Le mois de juillet est souvent synonyme de rendus sous des chaleurs écrasantes, de fignolages, de rangement, bref de dernière ligne droite avant un repos bien mérité. Le mois de juillet est aussi celui des préparatifs d’avant-plage où chacun glissera un, deux, dix, … vingt livres pour l’été ! Le transat n’a-t-il pas été dessiné pour quelques plaisirs coupables ou assumés à souhait ?
Petit, grand ou éternel adolescent, nous avons tous un souvenir d’un personnage de BD au langage fleuri, d’une enquêtrice de la Belle-Epoque, d’un ténébreux marin voyageur en noir et blanc, d’un détective cynique dans les rues de Paris, d’un héros de la mythologie colorisé… De tant d’autres !
La patte d’Hugo Pratt, les couleurs d’Hergé, le style de William Vance, l’atmosphère urbaine de Tardi auront sans doute éclairé bien des vocations, à tout le moins un goût pour le dessin, et ce malgré l’omniprésence des ordinateurs.
Bien des ponts peuvent ainsi être lancés entre les aventures d’Eugen Robick et les élucubrations plus terre à terre d’architectes en noir et blanc. C’est pourquoi Chroniques d’Architecture vous propose, en guise d’avant-goût de vacances, et histoire de compliquer un peu plus le bouclage des valises, une sélection d’ouvrages dessinés, avec plus ou moins de lettres à l’intérieur, à lire dans un sens, puis dans l’autre, dans des styles graphiques à ravir les dessinateurs que les architectes sont toujours un peu !
Classique parmi les classiques
Les Cités Obscures, «La fièvre d’Urbicande», Peeters et Schuiten, Casterman.

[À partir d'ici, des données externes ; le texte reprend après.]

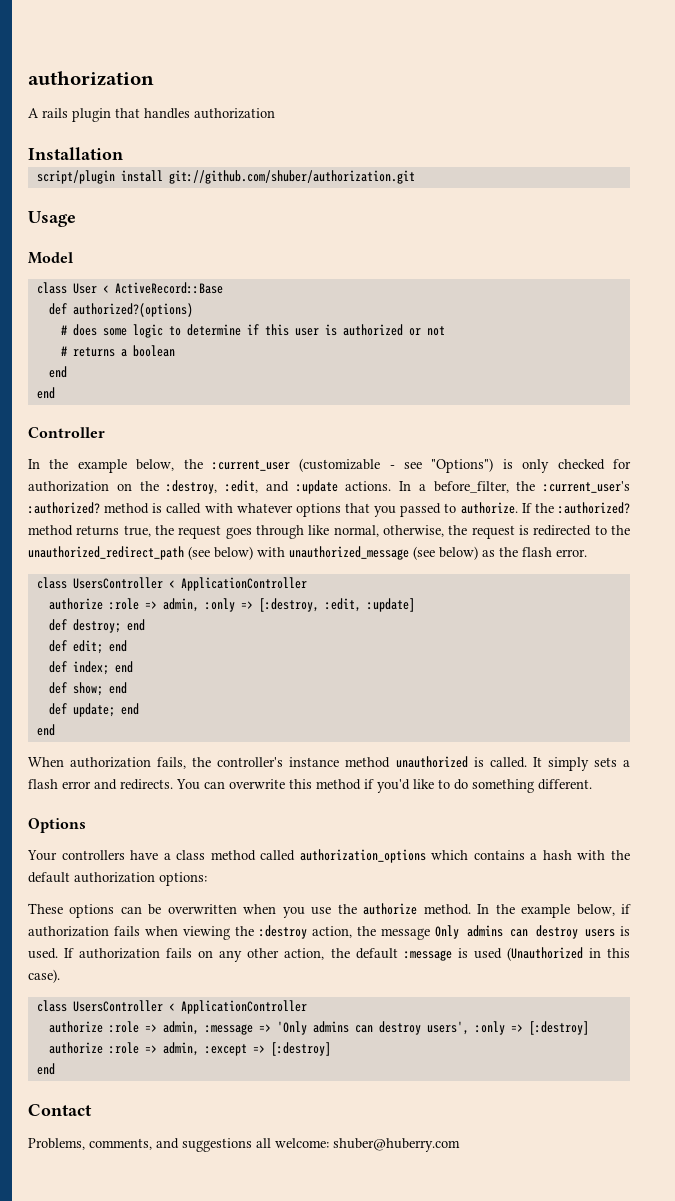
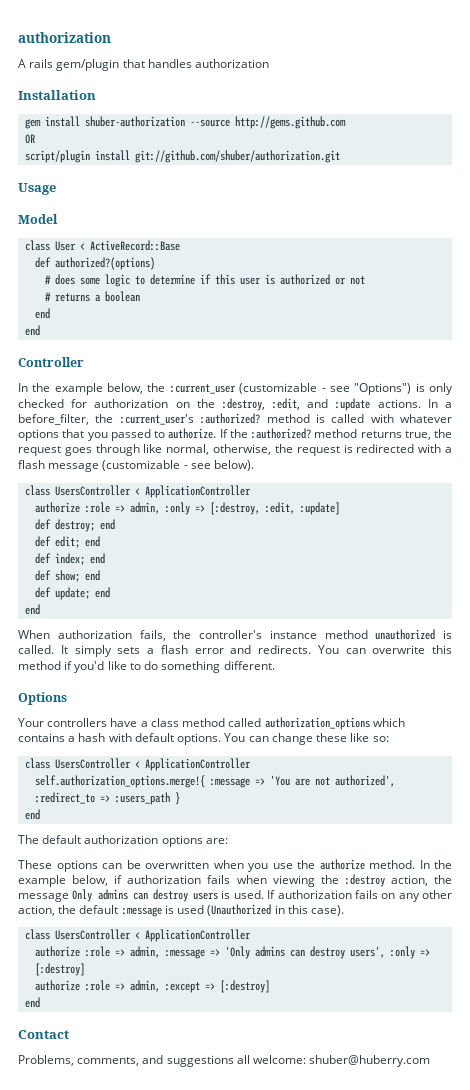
[72,108,111,122] plugin -> [56,59,120,71] gem/plugin
(123, 153) none -> [25,116,347,129] [25,134,36,144] // gem install shuber-authorization --source http://gems.github.com // OR
[594,525,630,535] [28,546,587,560] to the unauthorized_redirect_path (see below) with unauthorized_message (see below) as the flash error. -> [418,444,452,453] [18,460,255,472] with a flash message (customizable - see below).
[611,850,631,860] [28,872,207,886] the default authorization options: -> [134,733,389,745] [25,758,252,771] [35,775,396,788] [35,792,181,805] [25,809,41,820] [18,835,228,847] default options. You can change these like so: // class UsersController < ApplicationController // self.authorization_options.merge!{ :message => 'You are not authorized', :redirect_to => :users_path } // end // The default authorization options are:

Urbicande. Une ville altière, majestueuse, conquérante. Ses lignes d’une pureté sans pareille font l’admiration de tous ; peut-être sa splendeur en fait-elle la ville des villes. Pourtant, l’urbatecte Eugen Robick, l’un des grands artisans de ce rayonnement architectural, est insatisfait. La Commission des Hautes Instances, véritable gouvernement d’Urbicande, lui refuse l’aménagement dans la cité d’un troisième pont qui, prétend Robick, rétablirait un équilibre urbain gravement menacé. C’est dans ce contexte de tension politique et émotionnelle qu’un étrange objet fait son apparition sur le bureau de Robick : une structure cubique évidée d’origine inconnue, faite d’un métal apparemment indestructible, et qui commence lentement à croître et proliférer…
Paul Auster, Woody Allen, Patrick Modiano… version BD
Asterios Polyp, David Mazzucchelli, Casterman.
Fils d’immigrant, Asterios Polyp est l’archétype du brillant universitaire américain de la côte est. Un intellectuel plein de charme et d’assurance, tour à tour cynique, séducteur ou arrogant. Mais le personnage social sophistiqué qu’Astérios s’est composé avec soin va voler en éclats par une nuit d’orage, alors qu’il vient d’avoir cinquante ans. Jeté à la rue par l’incendie accidentel de son appartement, Asterios, bouleversé, part au hasard d’un bus Greyhound, comme s’il larguait soudain les amarres de toute une vie…Une parenthèse ? Un nouveau départ ? Ou le début d’un sévère examen de conscience, ponctué du souvenir de ses amours et de ses échecs ?
Parce qu’il n’y a pas qu’Haussmann dans la vie !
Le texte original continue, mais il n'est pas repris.